Non si possono risolvere i problemi centralizzando e uniformando (sempre e solo sulla carta)
Esiste un’area della sanità italiana la cui competenza rimane in campo al governo nazionale. Si tratta della formazione. Oltre ai programmi, rigorosamente ministeriali, anche quanto personale sanitario formare viene stabilito dal governo. Un decreto firmato congiuntamente dai Ministri della Salute e dell’Università e della Ricerca stabilisce, tra le altre cose, quante borse di specializzazione in medicina finanziare ogni anno, sulla base del ‘fabbisogno nazionale,’ calcolato seguendo principi metodologici prontamente definiti da altre leggi, che mirano a stimare la domanda futura di servizi sanitari in base a prevedibili trend demografici, cambiamenti tecnologici e flussi in entrata e in uscita del personale sanitario. Si tratta di tutto quanto ci si possa aspettare da un pianificatore centrale nazionale e razionale, che raccolga e analizzi le migliori evidenze per agire di conseguenza.

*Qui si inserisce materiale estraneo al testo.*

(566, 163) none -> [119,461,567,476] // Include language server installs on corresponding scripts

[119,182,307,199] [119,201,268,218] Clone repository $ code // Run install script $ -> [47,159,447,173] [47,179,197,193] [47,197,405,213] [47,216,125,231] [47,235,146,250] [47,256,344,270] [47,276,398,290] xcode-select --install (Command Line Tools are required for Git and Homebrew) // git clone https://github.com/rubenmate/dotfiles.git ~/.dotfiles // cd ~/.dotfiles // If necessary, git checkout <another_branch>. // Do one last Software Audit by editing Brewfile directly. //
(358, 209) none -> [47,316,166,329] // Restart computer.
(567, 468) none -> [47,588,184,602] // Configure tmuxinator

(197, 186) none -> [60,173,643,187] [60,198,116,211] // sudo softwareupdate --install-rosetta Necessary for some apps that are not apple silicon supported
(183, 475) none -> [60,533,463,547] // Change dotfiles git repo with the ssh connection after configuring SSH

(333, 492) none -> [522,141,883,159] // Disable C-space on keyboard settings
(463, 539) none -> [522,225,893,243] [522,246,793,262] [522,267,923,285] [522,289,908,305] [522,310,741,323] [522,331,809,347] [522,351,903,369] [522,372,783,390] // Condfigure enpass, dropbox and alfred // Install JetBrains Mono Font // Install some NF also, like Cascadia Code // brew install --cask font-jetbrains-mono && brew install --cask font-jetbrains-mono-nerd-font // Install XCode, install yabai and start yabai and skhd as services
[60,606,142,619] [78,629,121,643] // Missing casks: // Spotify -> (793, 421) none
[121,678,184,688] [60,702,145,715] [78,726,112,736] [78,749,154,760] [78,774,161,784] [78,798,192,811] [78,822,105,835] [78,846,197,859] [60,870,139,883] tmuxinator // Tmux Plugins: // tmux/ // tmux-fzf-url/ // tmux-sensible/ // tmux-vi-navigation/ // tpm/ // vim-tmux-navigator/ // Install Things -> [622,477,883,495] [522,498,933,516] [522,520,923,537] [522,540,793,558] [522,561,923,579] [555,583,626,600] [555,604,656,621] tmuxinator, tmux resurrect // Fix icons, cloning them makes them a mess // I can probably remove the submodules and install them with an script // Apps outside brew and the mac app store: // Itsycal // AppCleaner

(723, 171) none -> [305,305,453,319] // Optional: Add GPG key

Sennonché, a partire dal 2018, a seguito di una pletora di pensionamenti – per citare un esempio, uno studio del sindacato dei medici Aanao indicava il rischio che metà del totale del personale medico andasse in pensione tra il 2018 e il 2025 – ci siamo improvvisamente resi conto di essere a corto di medici. Lo sanno bene oggi i pazienti e lo sanno benissimo anche tutti i professionisti impiegati nel nostro sistema sanitario nazionale. Questa carenza ha portato ad aumentare significativamente il numero dei posti a medicina e delle borse di specializzazione. Se nel 2018 le borse di specializzazione bandite non arrivavano a 9.000, nel 2020 erano già oltre 17.000 e nell’ultimo anno ne sono state bandite oltre 15.000.

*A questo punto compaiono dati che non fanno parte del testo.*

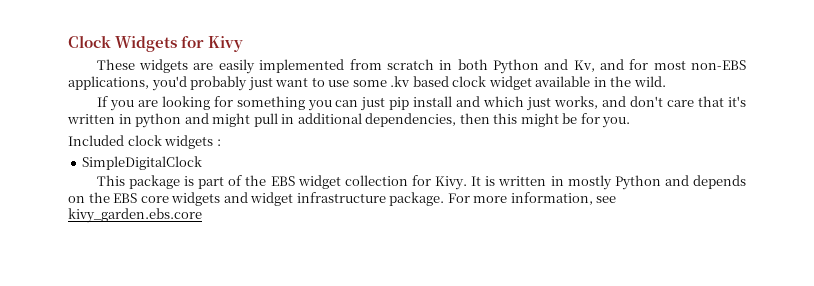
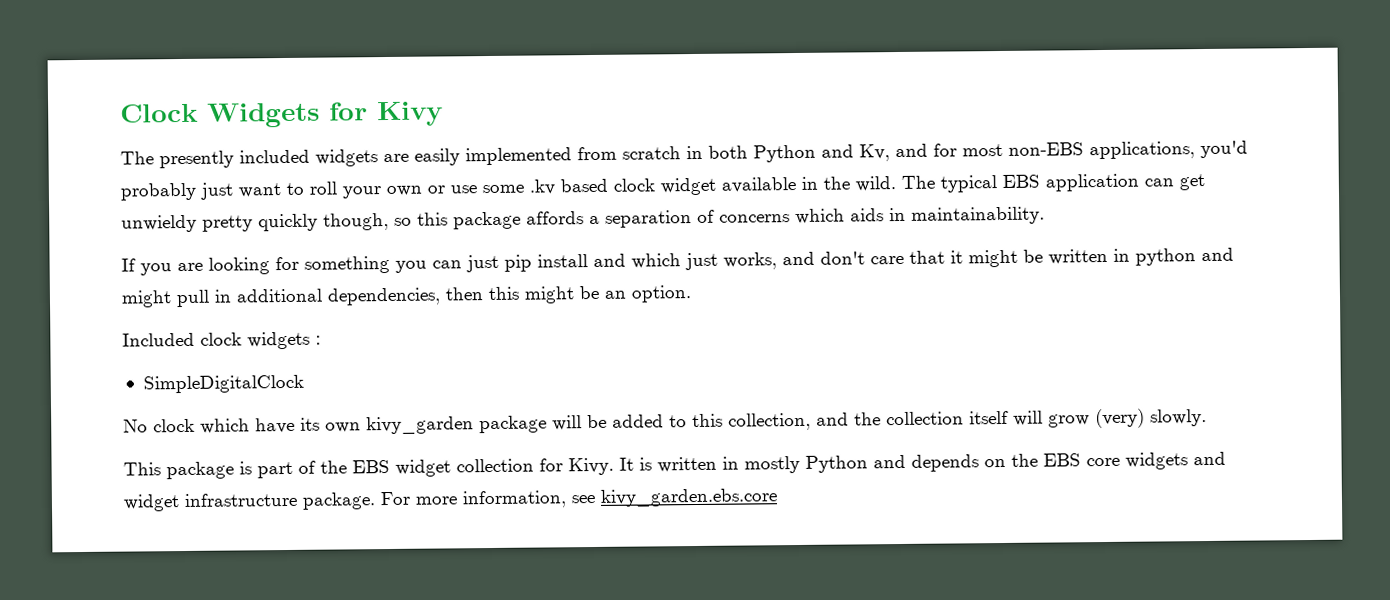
[96,59,135,70] These -> [120,149,310,169] The presently included
(325, 82) none -> [309,181,445,199] roll your own or
(666, 81) none -> [901,173,1205,193] [121,206,1045,233] The typical EBS application can get unwieldy pretty quickly though, so this package affords a separation of concerns which aids in maintainability.
[728,96,747,107] it's -> [950,249,1043,268] it might be
[580,113,631,128] for you. -> [604,285,692,303] an option.
(203, 163) none -> [123,408,1207,435] // No clock which have its own kivy_garden package will be added to this collection, and the collection itself will grow (very) slowly.

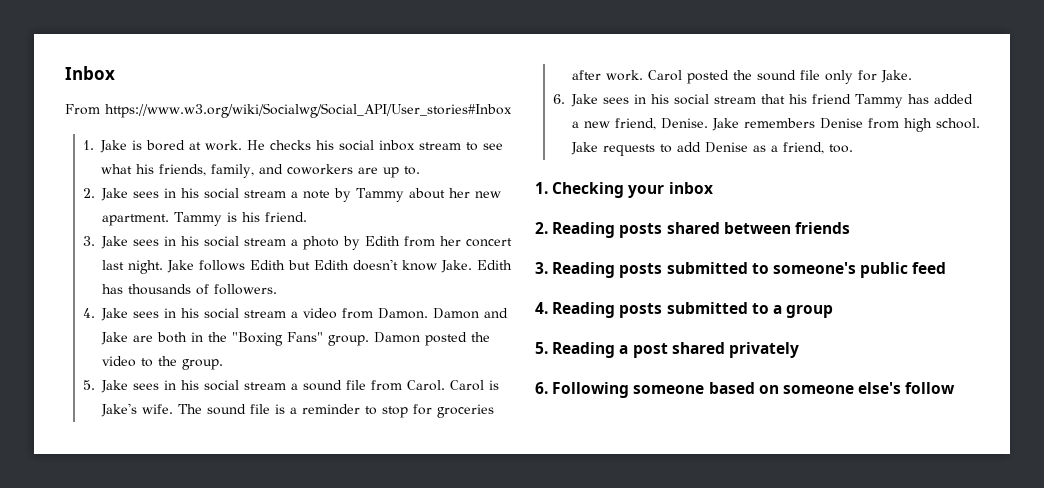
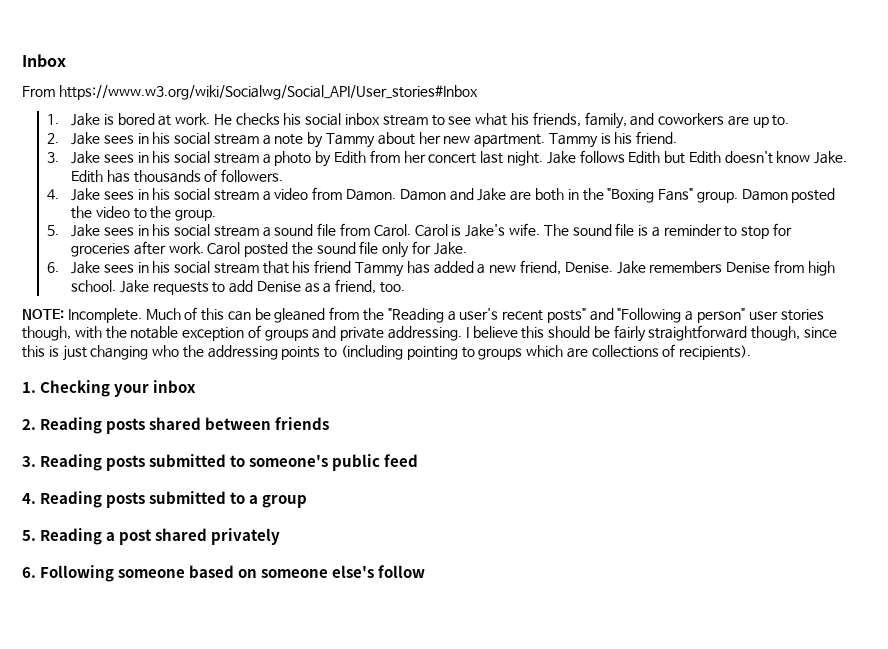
(853, 148) none -> [22,307,824,323] [22,325,838,342] [22,344,752,361] // NOTE: Incomplete. Much of this can be gleaned from the "Reading a user's recent posts" and "Following a person" user stories though, with the notable exception of groups and private addressing. I believe this should be fairly straightforward though, since this is just changing who the addressing points to (including pointing to groups which are collections of recipients).

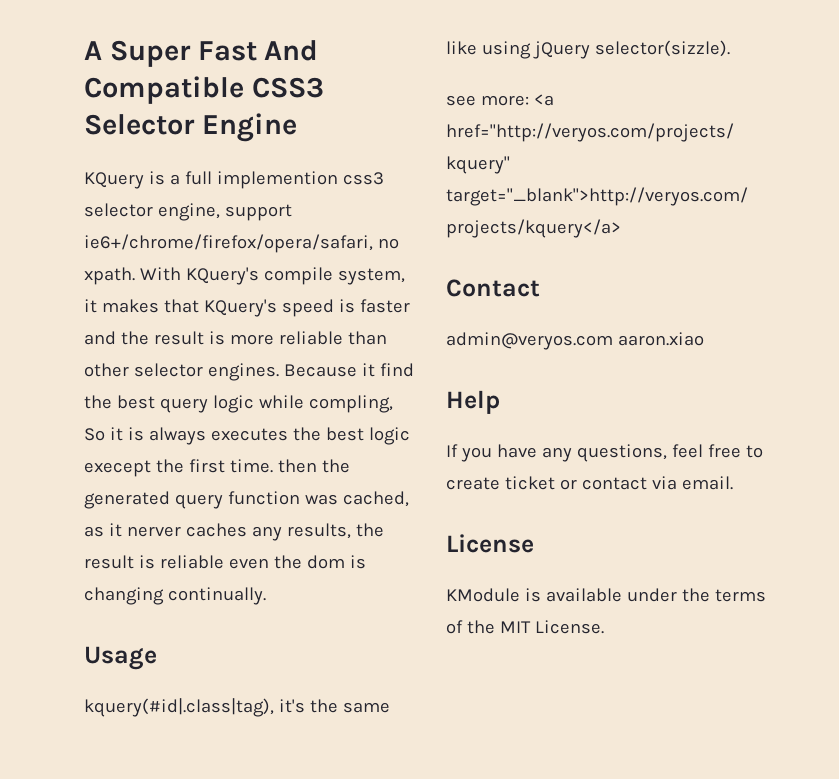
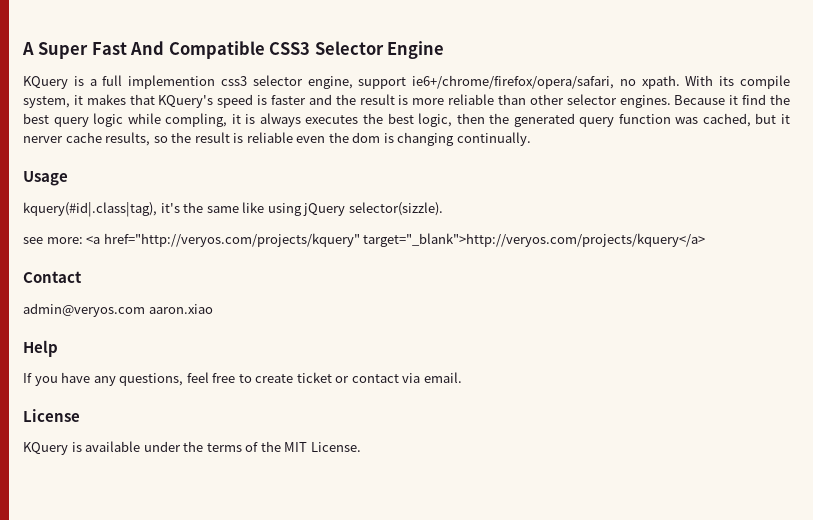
[185,267,259,285] KQuery's -> [719,76,735,86] its
[84,428,105,441] So -> (228, 120) none
[368,427,410,445] [84,459,273,477] logic execept the first time. -> [418,113,453,127] logic,
[84,526,104,537] as -> [755,113,777,124] but
[185,523,351,541] caches any results, -> [65,132,168,146] cache results, so
[446,588,520,602] KModule -> [23,442,68,455] KQuery

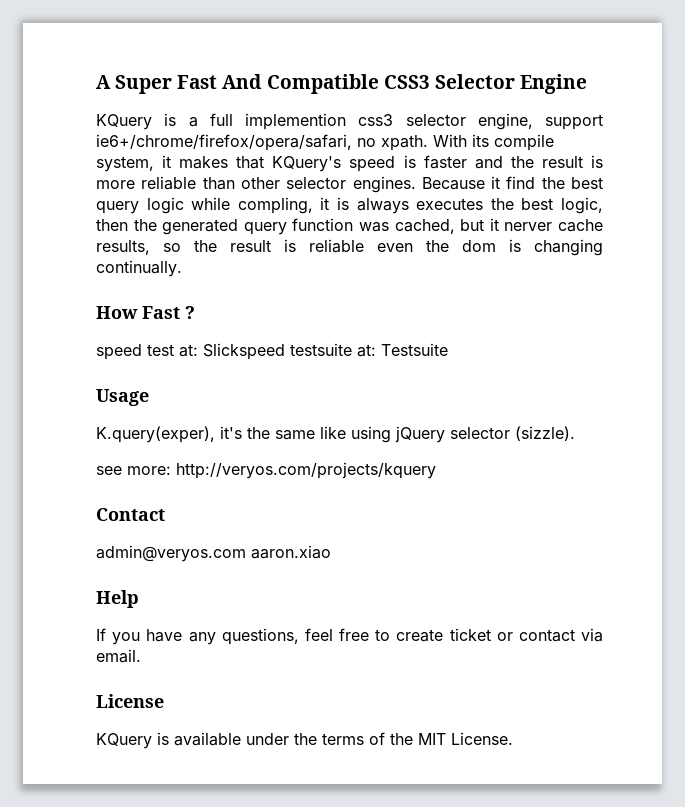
(531, 139) none -> [96,306,195,319] [96,343,448,360] // How Fast ? // speed test at: Slickspeed testsuite at: Testsuite
[23,202,157,217] kquery(#id|.class|tag), -> [96,426,215,443] K.query(exper),
[348,202,443,216] selector(sizzle). -> [450,426,575,441] selector (sizzle).
[86,233,706,247] <a href="http://veryos.com/projects/kquery" target="_blank">http://veryos.com/projects/kquery</a> -> [176,462,436,479] http://veryos.com/projects/kquery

Problema risolto? Non proprio. Fosse solo il ritardo con cui è arrivato questo aumento delle borse, si potrebbe anche essere pazienti. Ma la notizia più recente è che su 15.256 borse bandite nel 2024, un quarto, ovvero circa 4.000, non sono state assegnate. La stessa Aanao ha segnalato questi problemi, evidenziando come la questione sia più o meno grave a seconda dell’area di specializzazione, con il dato impietoso e poco sorprendente della medicina d’urgenza che riesce ad assegnare meno di un terzo delle borse bandite. Così, il razionale pianificatore nazionale è obbligato a fare i conti col fatto che una posizione al pronto soccorso di un ospedale di Milano e un al reparto di cardiologia di un ospedale di Napoli, retribuite allo stesso modo, non sono egualmente attrattive agli occhi dei giovani medici. Non basta. Oltre a questa incapacità di formare le competenze necessarie, il drastico aumento delle borse degli ultimi anni rischia di portare a un eccesso di medici, soprattutto nelle aree di specializzazione più ambite, già a partire dal 2032.

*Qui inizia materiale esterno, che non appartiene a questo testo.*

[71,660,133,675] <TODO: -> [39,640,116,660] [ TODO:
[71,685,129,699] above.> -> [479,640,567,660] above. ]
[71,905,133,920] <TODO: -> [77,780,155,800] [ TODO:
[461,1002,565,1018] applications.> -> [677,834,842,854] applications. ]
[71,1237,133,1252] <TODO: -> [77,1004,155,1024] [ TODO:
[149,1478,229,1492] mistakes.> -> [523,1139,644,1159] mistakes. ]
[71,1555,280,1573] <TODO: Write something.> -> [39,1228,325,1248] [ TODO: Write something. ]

Un continuo circolo vizioso, tale per cui il governo nazionale, nel tentare di risolvere alcuni problemi, ne crea di nuovi. Quanto accade in ambito di formazione medico-sanitaria dovrebbe essere un monito a chi pensa che le difficoltà della sanità italiana siano da imputare alla gestione regionale e decentrata. Pensare di risolvere i problemi centralizzando e uniformando (sempre e solo sulla carta) sembra il classico trionfo della speranza sull’esperienza.